#### WORK REQUIRED
Starting at the first line of the data, print each line verbatim up to and including the line bearing "- また、外国にある事業者に", omitting pictures.

#### Edit difference data

· · · · ·

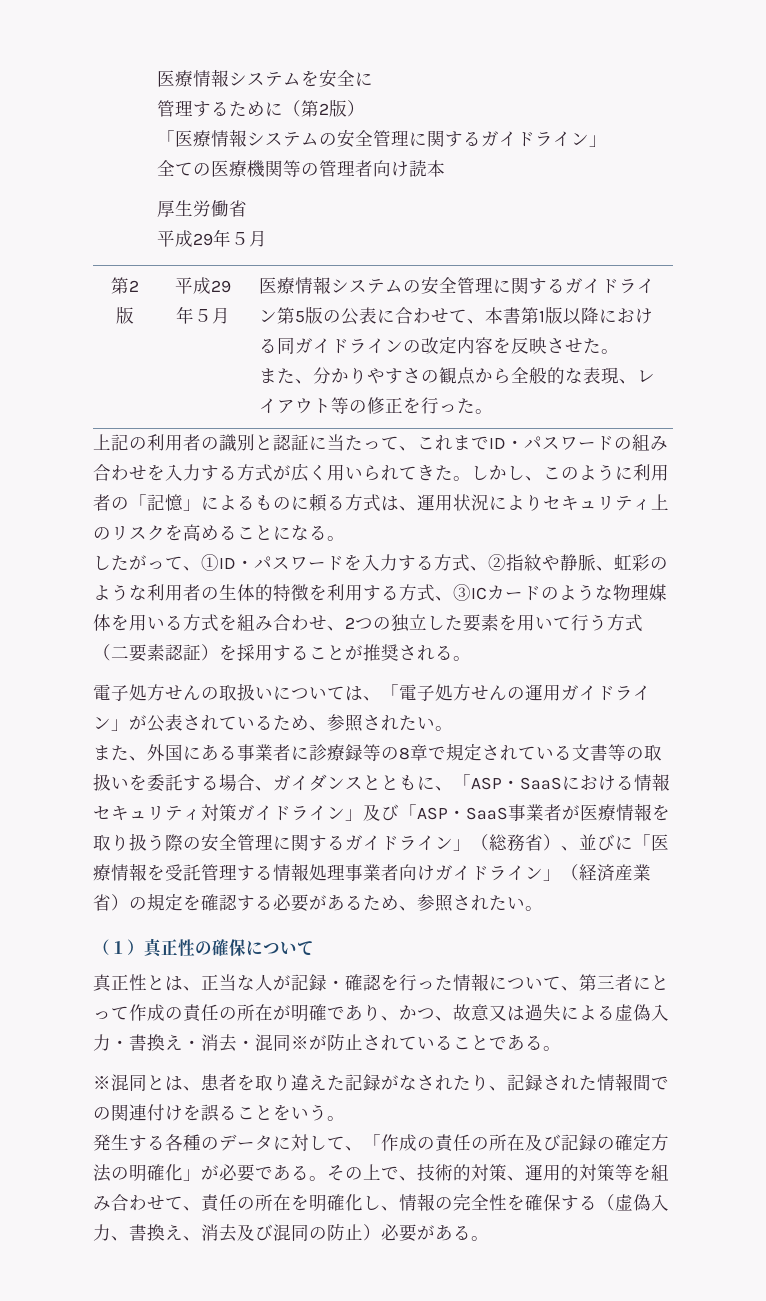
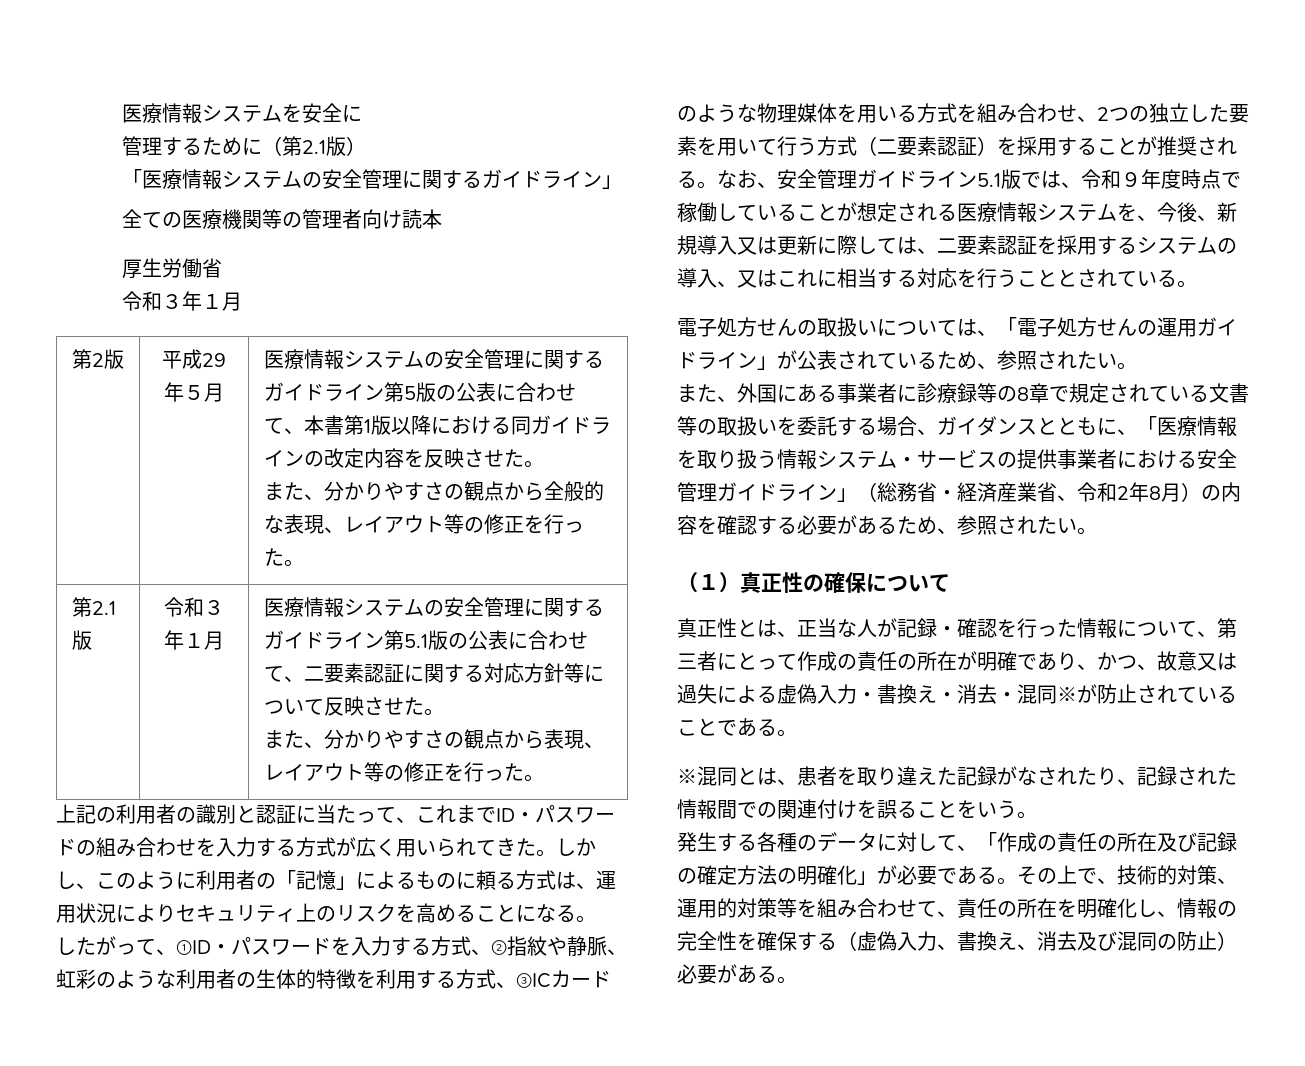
- 管理するために（第2版）
+ 管理するために（第2.1版）
  厚生労働省
- 平成29年５月
+ 令和３年１月
+ 第2.1版 | 令和３年１月 | 医療情報システムの安全管理に関するガイドライン第5.1版の公表に合わせて、二要素認証に関する対応方針等について反映させた。
+ また、分かりやすさの観点から表現、レイアウト等の修正を行った。
+ なお、安全管理ガイドライン5.1版では、令和９年度時点で稼働していることが想定される医療情報システムを、今後、新規導入又は更新に際しては、二要素認証を採用するシステムの導入、又はこれに相当する対応を行うこととされている。
- また、外国にある事業者に診療録等の8章で規定されている文書等の取扱いを委託する場合、ガイダンスとともに、「ASP・SaaSにおける情報セキュリティ対策ガイドライン」及び「ASP・SaaS事業者が医療情報を取り扱う際の安全管理に関するガイドライン」（総務省）、並びに「医療情報を受託管理する情報処理事業者向けガイドライン」（経済産業省）の規定を確認する必要があるため、参照されたい。
+ また、外国にある事業者に診療録等の8章で規定されている文書等の取扱いを委託する場合、ガイダンスとともに、「医療情報を取り扱う情報システム・サービスの提供事業者における安全管理ガイドライン」（総務省・経済産業省、令和2年8月）の内容を確認する必要があるため、参照されたい。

· · · · ·

#### EXERCISE SOLUTION
- 管理するために（第2版）
+ 管理するために（第2.1版）
  厚生労働省
- 平成29年５月
+ 令和３年１月
+ 第2.1版 | 令和３年１月 | 医療情報システムの安全管理に関するガイドライン第5.1版の公表に合わせて、二要素認証に関する対応方針等について反映させた。
+ また、分かりやすさの観点から表現、レイアウト等の修正を行った。
+ なお、安全管理ガイドライン5.1版では、令和９年度時点で稼働していることが想定される医療情報システムを、今後、新規導入又は更新に際しては、二要素認証を採用するシステムの導入、又はこれに相当する対応を行うこととされている。
- また、外国にある事業者に診療録等の8章で規定されている文書等の取扱いを委託する場合、ガイダンスとともに、「ASP・SaaSにおける情報セキュリティ対策ガイドライン」及び「ASP・SaaS事業者が医療情報を取り扱う際の安全管理に関するガイドライン」（総務省）、並びに「医療情報を受託管理する情報処理事業者向けガイドライン」（経済産業省）の規定を確認する必要があるため、参照されたい。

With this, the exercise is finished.